Title
Adapter CAR technologies to steer T cell function and track T cell fait through in vivo imaging with radioligands
Research Area
CAR-T cell engineering, molecular imaging, theranostics
Project Summary
This project is dedicated to the investigation of programmable adapter CARs, that are conceptually attractive because one or several tumor antigens can be targeted concurrently or sequentially to increase or maintain therapeutic pressure against difficult-to-treat cancers. We are pursuing a novel platform that is based on diketone (DK)-peptidomimetic adapters that covalently bind to a reactive lysine residue in the scFv of a chemically reactive CAR (CARCP, clone h38C2). In the first project period, we have demonstrated that T cells expressing this CARCP can be programmed with RGD-DK peptidomimetic adapters to confer specific and potent anti-tumor reactivity against αvβ3-integrin expressing cancers (incl. melanoma, breast, lung and renal cancer) in preclinical models in vitro and in vivo. A major challenge and knowledge gap for the use of CARCP-T cells is how to achieve and maintain adapter molecule concentrations in tumor tissue that ensure optimal CAR-T cell function. Both underdosing and overdosing of adapters – relative to CAR-T cells and tumor cells – will lead to ineffective therapy. To address this challenge, we propose in vivo imaging to determine the concentration of CAR-T cells, CARCP and tumor antigen by PET. This approach is based on our prior work with RGD-based radioligands for αvβ3-integrins that are already commonly used for PET imaging in animal models and patients. Further, we have recently developed a highly sensitive reporter gene approach for imaging CAR-T cells in vivo (DTPA-R). Using these tools, the strategic objective for this project in the second funding period is to enhance the therapeutic aspect of tumor targeting with the CARCP adapter platform and to integrate the diagnostic aspect of CARCP-T cell tracking and monitoring in vivo. The specific aims are to derive detailed insights into the pharmacokinetic (PK) of radiolabeled RGD-DK adapters and CAR-T cells through in vivo PET imaging and mathematical modelling in order to devise refined adapter designs and dose schedules that are optimal for anti-tumor efficacy.

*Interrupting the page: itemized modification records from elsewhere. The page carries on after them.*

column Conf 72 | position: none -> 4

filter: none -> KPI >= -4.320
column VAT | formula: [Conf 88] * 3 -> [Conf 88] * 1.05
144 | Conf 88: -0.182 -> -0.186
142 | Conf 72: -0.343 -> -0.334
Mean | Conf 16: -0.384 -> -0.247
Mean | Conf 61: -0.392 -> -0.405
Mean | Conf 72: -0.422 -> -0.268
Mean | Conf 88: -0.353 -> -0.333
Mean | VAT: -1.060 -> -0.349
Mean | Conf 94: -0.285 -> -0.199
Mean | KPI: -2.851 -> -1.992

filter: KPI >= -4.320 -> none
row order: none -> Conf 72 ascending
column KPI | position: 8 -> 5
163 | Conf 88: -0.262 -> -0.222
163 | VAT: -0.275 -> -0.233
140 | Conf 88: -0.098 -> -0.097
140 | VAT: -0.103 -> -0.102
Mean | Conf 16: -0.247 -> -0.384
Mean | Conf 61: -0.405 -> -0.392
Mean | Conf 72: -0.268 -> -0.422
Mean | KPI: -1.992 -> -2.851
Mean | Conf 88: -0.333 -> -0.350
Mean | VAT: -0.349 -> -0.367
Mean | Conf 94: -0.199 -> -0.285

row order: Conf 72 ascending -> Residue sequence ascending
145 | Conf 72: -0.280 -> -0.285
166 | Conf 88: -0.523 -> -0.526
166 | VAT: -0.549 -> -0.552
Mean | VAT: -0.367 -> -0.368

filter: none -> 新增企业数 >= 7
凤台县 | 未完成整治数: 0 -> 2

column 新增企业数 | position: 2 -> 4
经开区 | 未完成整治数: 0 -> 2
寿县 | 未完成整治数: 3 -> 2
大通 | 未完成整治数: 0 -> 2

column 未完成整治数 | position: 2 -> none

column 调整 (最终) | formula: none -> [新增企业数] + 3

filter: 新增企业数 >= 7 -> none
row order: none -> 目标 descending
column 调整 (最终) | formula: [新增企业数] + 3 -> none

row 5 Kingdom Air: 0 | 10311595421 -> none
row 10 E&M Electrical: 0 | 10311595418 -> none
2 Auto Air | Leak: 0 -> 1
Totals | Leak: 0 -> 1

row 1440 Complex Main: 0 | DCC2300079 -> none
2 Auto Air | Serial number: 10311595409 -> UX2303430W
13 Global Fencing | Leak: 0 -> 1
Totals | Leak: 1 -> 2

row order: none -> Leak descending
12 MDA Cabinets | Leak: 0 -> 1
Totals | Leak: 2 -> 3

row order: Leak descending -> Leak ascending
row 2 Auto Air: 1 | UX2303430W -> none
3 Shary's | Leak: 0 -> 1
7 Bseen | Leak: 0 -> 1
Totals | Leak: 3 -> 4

We will also investigate a new class of adapter molecules based on peptides that contain metal complexes of the chelator DOTA. To target these molecules, we will use a scFv with picomolar affinity for DOTA-metal complexes to construct a CAR. The key advantage of this approach is that many DOTA-labeled compounds are already used clinically in nuclear medicine for imaging and treating various cancers. These ligands are metabolically stable in humans and have optimal PK attributes for tumor uptake. Thus, DOTA-binding CAR-T cells (CARDOTA) have enormous potential for clinical translation. In the work program for the second funding period, we will compare the anti-tumor reactivity that can be conferred with the CARCP and CARDOTA approach and the ability to support in vivo imaging with radiolabeled adapters. Furthermore, we will determine if the DTPA-R system can be used to read out the functional state of CAR-T cells in vivo. For this aim we will express DTPA-R under the control of inducible promoters or alternatively study bivalent ligands that bind to the reporter protein and a T cell activation marker (e.g. CD69).
The overall ambition of this project is to develop CAR-T cells that can be programmed to confer specific anti-tumor efficacy and that can be tracked and monitored through PET imaging in vivo. These advances will also be useful for TCR-transgenic T cells in infectious and malignant diseases and contribute to the overall objectives of the CRC.